(Data extracted from a collection)

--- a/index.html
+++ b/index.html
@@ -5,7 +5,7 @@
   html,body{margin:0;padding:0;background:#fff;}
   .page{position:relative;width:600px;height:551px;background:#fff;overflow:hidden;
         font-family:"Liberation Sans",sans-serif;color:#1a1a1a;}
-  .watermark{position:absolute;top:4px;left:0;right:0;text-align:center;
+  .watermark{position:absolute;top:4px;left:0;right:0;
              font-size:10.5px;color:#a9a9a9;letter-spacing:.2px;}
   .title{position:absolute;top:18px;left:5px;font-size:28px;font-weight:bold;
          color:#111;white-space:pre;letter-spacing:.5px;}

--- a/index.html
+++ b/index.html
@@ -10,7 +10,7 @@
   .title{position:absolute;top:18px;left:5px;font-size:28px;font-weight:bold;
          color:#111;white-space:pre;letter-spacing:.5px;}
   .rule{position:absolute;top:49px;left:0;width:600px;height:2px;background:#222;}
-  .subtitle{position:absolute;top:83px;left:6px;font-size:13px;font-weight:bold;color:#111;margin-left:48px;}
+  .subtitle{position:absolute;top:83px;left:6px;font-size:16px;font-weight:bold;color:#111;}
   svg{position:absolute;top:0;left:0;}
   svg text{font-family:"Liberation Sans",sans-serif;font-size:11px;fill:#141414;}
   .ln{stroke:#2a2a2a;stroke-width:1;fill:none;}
* * *
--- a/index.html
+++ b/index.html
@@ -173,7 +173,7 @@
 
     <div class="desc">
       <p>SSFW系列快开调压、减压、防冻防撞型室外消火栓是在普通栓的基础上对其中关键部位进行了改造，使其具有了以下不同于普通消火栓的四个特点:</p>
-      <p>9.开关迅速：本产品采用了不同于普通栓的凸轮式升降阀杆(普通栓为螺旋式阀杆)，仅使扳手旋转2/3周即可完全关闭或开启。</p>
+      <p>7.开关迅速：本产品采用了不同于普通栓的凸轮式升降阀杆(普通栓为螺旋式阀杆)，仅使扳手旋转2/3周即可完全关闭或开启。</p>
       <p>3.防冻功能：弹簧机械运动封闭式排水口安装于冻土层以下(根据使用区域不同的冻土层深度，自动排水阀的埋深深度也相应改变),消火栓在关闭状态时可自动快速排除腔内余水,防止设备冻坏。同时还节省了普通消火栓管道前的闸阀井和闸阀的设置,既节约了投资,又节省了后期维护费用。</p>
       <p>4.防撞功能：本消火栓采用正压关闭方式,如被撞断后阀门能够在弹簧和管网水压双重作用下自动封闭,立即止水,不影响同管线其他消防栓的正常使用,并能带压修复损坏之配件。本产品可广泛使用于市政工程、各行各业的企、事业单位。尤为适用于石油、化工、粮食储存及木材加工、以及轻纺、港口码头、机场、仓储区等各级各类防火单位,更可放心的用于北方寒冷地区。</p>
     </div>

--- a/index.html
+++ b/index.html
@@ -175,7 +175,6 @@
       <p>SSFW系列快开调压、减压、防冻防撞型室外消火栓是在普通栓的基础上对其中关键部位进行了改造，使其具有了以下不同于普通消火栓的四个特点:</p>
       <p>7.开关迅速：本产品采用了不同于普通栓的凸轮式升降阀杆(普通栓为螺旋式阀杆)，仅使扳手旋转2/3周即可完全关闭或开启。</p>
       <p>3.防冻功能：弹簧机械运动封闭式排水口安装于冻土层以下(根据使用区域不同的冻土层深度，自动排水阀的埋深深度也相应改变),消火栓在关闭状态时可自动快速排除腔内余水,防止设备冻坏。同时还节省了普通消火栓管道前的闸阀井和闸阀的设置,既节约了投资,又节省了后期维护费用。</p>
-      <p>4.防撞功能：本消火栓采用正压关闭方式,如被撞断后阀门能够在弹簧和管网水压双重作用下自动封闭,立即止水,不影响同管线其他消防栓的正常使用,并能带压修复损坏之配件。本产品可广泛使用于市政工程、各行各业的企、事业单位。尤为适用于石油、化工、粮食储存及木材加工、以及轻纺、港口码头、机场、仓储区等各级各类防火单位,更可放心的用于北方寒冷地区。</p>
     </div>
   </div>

# [What is being asked]
The lines to copy are those in the records above containing the word "Sans".

# [The completed task]
         font-family:"Liberation Sans",sans-serif;color:#1a1a1a;}
   svg text{font-family:"Liberation Sans",sans-serif;font-size:11px;fill:#141414;}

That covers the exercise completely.